Start of Data to process

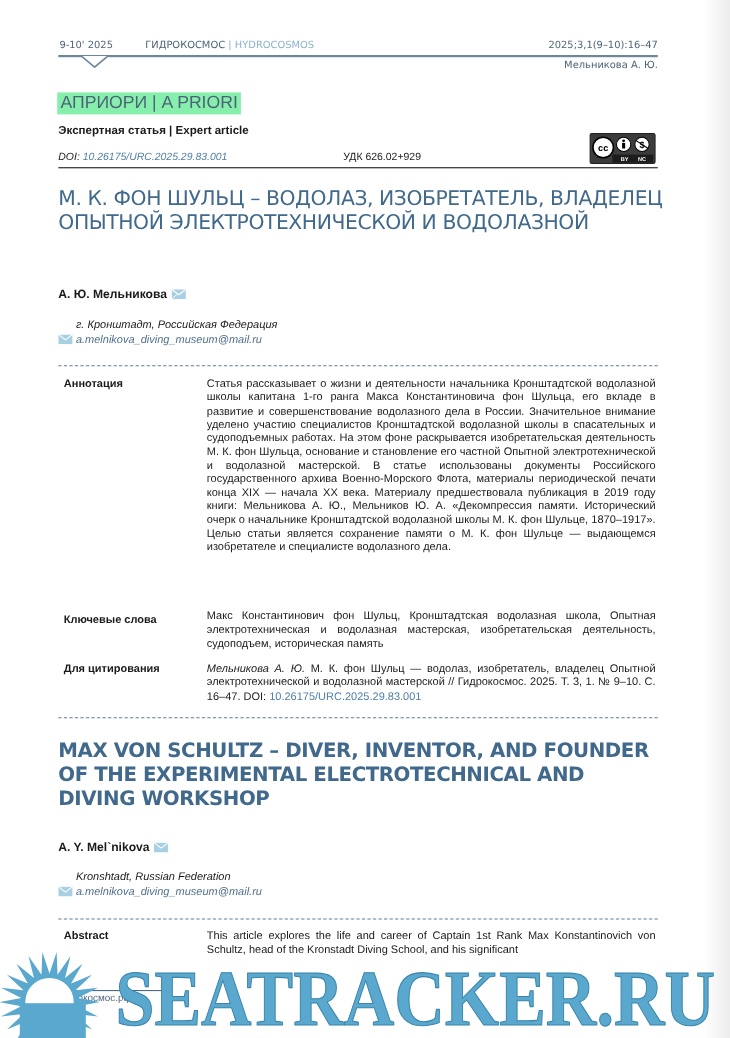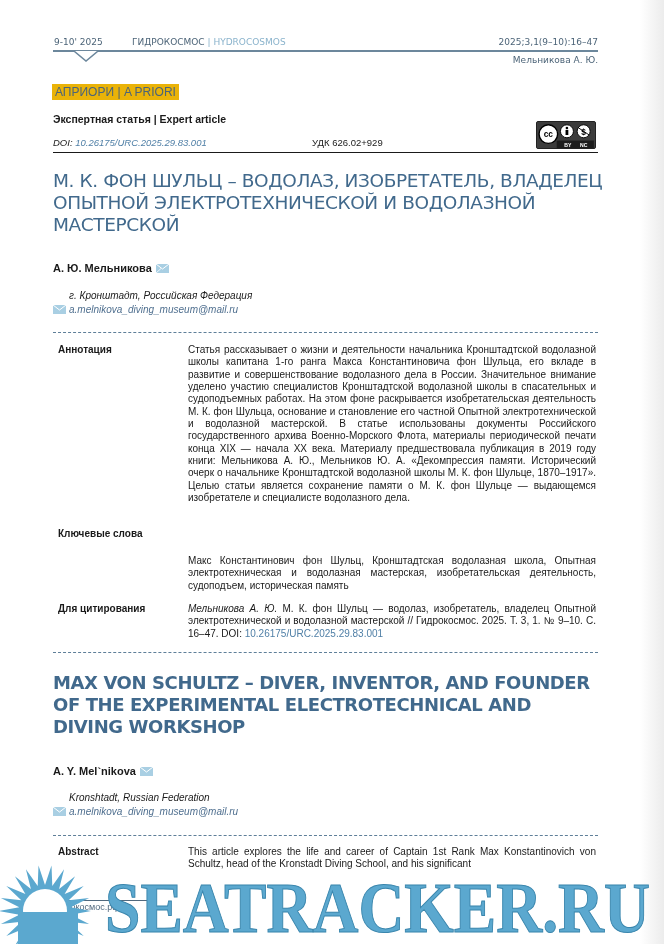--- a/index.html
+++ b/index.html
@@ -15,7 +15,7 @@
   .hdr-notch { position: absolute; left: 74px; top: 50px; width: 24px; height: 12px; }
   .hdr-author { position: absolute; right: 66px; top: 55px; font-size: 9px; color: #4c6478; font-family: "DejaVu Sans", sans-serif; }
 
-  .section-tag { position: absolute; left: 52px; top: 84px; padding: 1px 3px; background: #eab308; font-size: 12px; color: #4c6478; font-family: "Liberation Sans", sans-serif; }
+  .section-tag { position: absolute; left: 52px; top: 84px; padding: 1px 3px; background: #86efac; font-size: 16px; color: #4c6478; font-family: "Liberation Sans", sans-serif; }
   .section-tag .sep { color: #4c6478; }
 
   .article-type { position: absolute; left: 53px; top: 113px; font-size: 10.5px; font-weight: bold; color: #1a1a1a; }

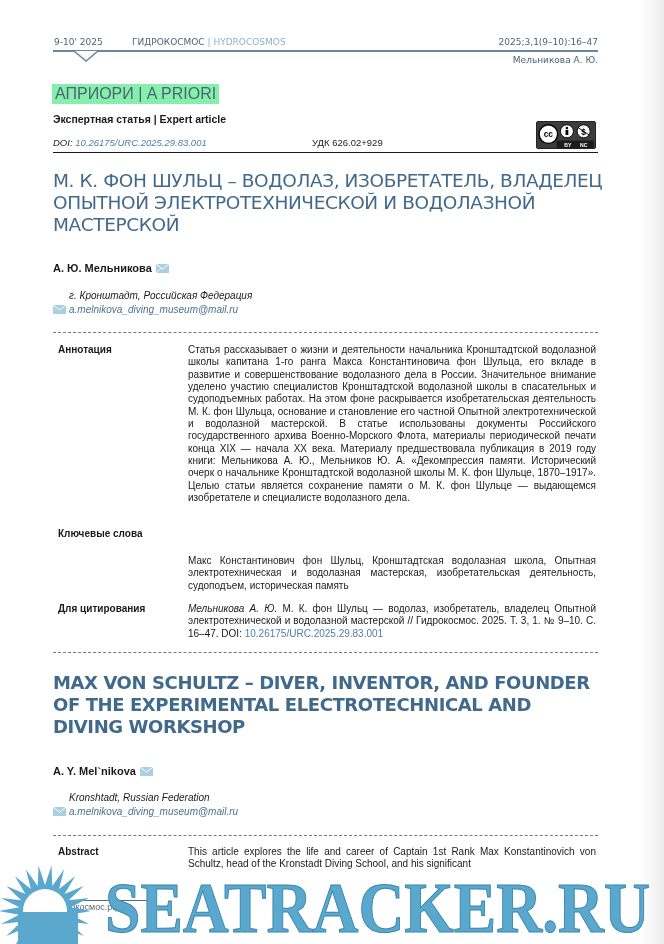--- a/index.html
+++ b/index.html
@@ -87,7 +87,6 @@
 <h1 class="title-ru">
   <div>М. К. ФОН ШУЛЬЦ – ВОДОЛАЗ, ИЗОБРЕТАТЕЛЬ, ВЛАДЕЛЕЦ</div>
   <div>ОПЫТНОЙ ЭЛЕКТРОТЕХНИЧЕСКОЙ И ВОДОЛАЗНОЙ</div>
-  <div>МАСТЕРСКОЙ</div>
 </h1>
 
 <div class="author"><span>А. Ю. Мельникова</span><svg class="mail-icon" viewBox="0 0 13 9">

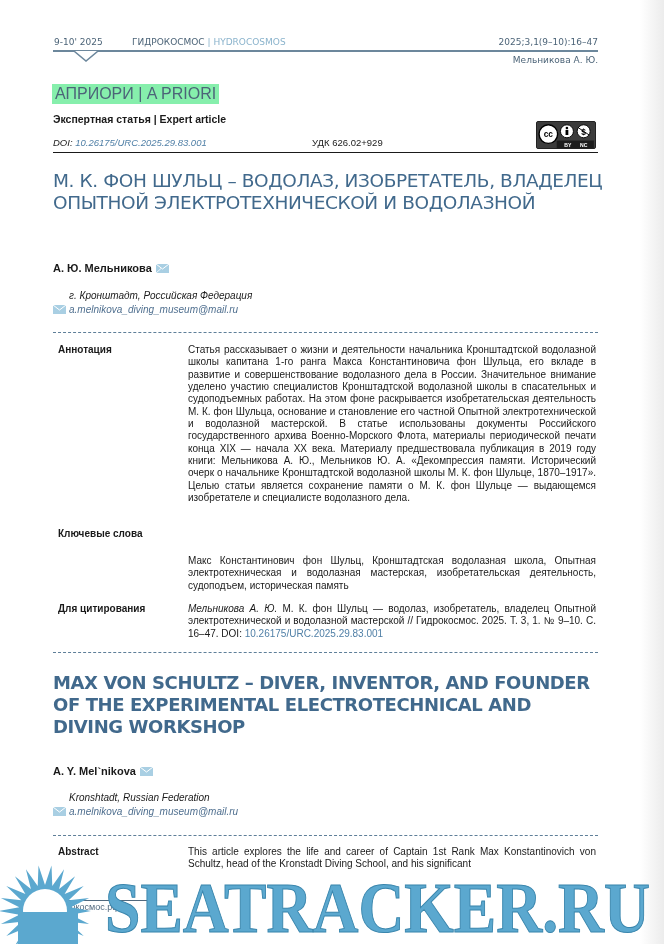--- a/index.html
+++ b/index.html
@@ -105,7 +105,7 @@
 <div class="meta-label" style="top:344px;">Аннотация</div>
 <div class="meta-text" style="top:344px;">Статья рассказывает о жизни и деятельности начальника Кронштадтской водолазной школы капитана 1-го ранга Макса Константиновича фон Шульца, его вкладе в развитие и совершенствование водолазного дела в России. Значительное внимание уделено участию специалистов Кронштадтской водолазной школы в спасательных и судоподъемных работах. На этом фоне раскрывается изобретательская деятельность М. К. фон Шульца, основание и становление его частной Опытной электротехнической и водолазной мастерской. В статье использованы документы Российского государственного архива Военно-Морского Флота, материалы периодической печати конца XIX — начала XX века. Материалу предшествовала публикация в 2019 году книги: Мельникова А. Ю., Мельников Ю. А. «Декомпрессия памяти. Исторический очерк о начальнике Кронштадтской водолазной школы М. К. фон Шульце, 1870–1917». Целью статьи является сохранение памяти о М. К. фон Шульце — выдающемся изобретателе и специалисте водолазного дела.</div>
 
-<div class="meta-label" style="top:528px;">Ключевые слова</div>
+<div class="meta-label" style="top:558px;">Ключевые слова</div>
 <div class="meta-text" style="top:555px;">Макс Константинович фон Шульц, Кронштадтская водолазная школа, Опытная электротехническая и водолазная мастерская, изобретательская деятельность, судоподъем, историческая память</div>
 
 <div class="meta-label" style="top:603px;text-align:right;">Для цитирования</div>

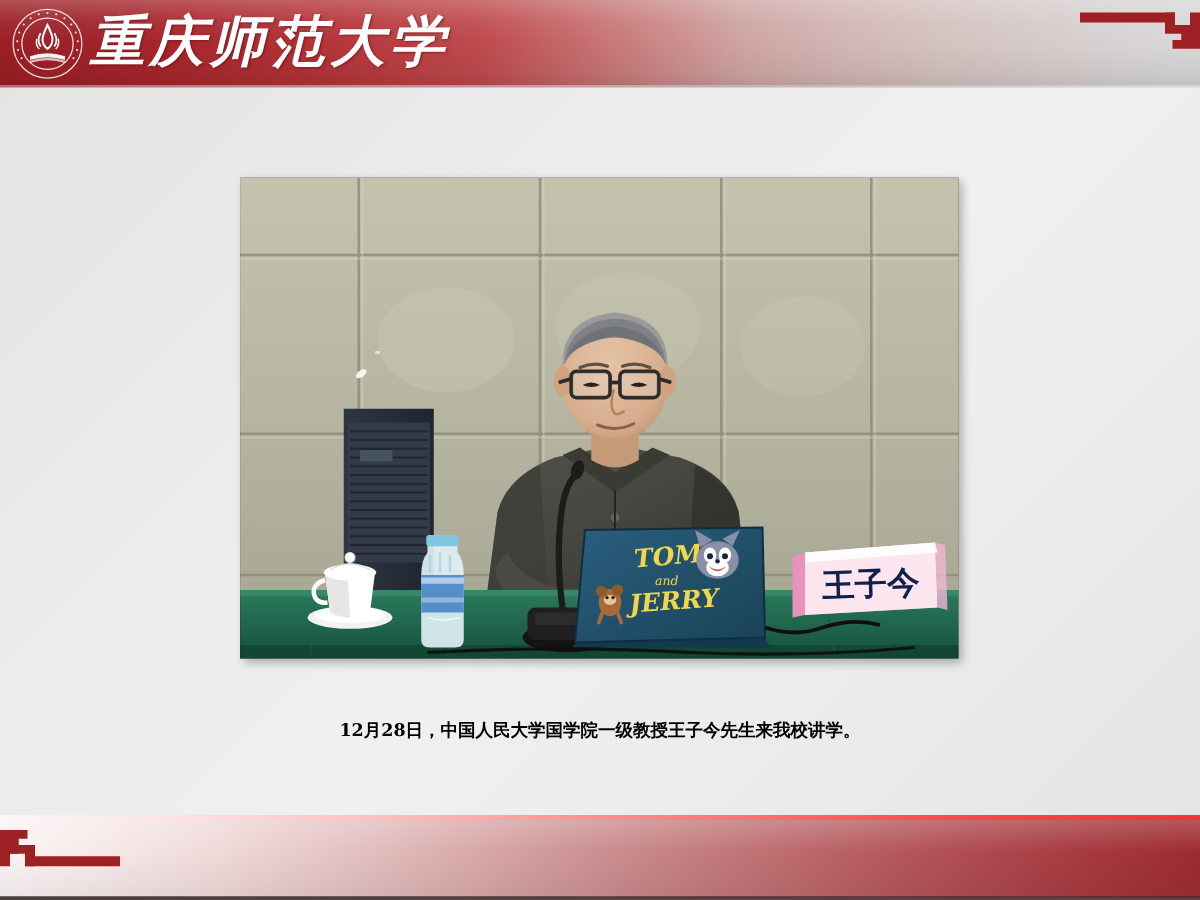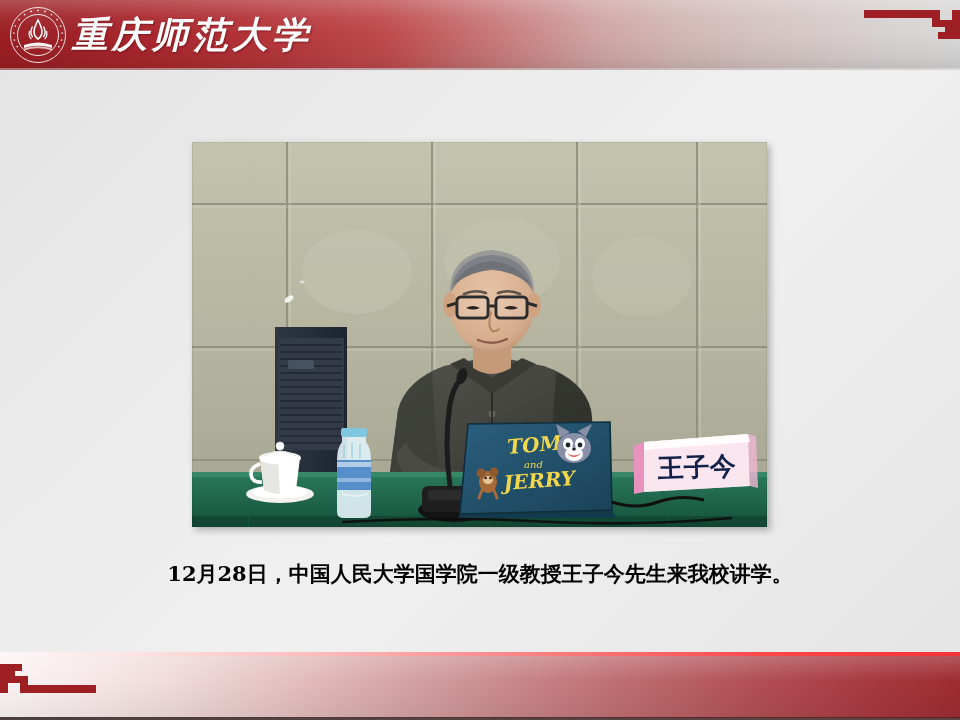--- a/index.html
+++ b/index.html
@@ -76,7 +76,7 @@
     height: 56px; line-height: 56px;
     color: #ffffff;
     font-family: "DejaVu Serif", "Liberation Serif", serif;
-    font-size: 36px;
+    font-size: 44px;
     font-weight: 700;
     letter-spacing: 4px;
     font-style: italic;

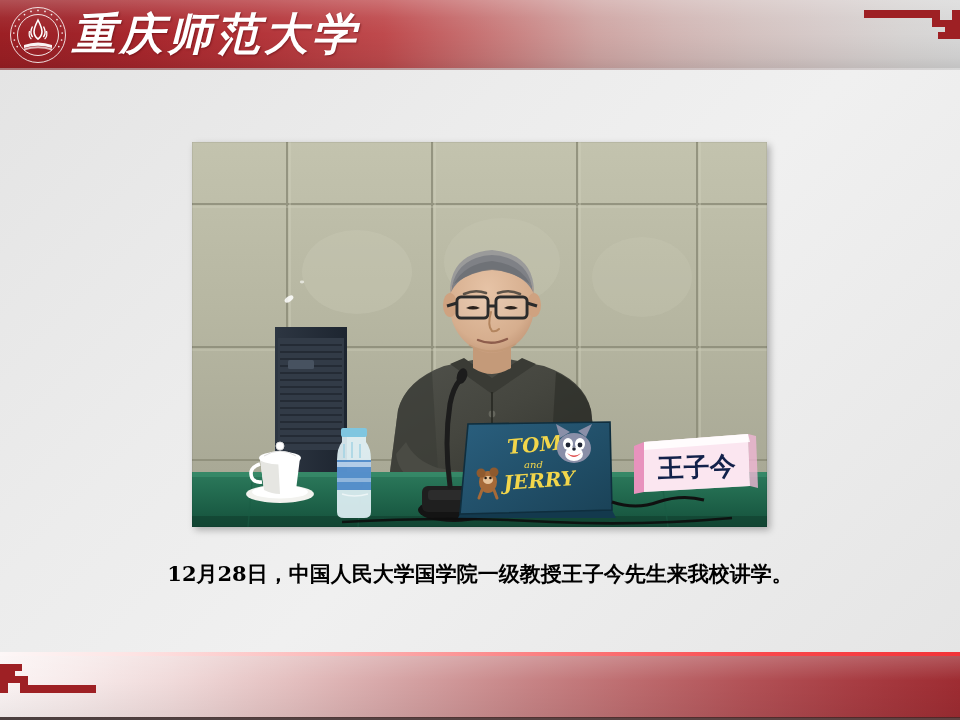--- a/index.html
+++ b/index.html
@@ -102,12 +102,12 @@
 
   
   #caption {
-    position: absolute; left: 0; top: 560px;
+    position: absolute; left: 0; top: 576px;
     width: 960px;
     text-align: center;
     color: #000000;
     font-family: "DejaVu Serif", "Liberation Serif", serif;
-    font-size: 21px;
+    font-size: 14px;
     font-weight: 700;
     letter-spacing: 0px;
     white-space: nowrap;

End of Data to process

Problem requirements | Would you please give the number of lines in this material containing the string "align", with no further text?

Final answer | 2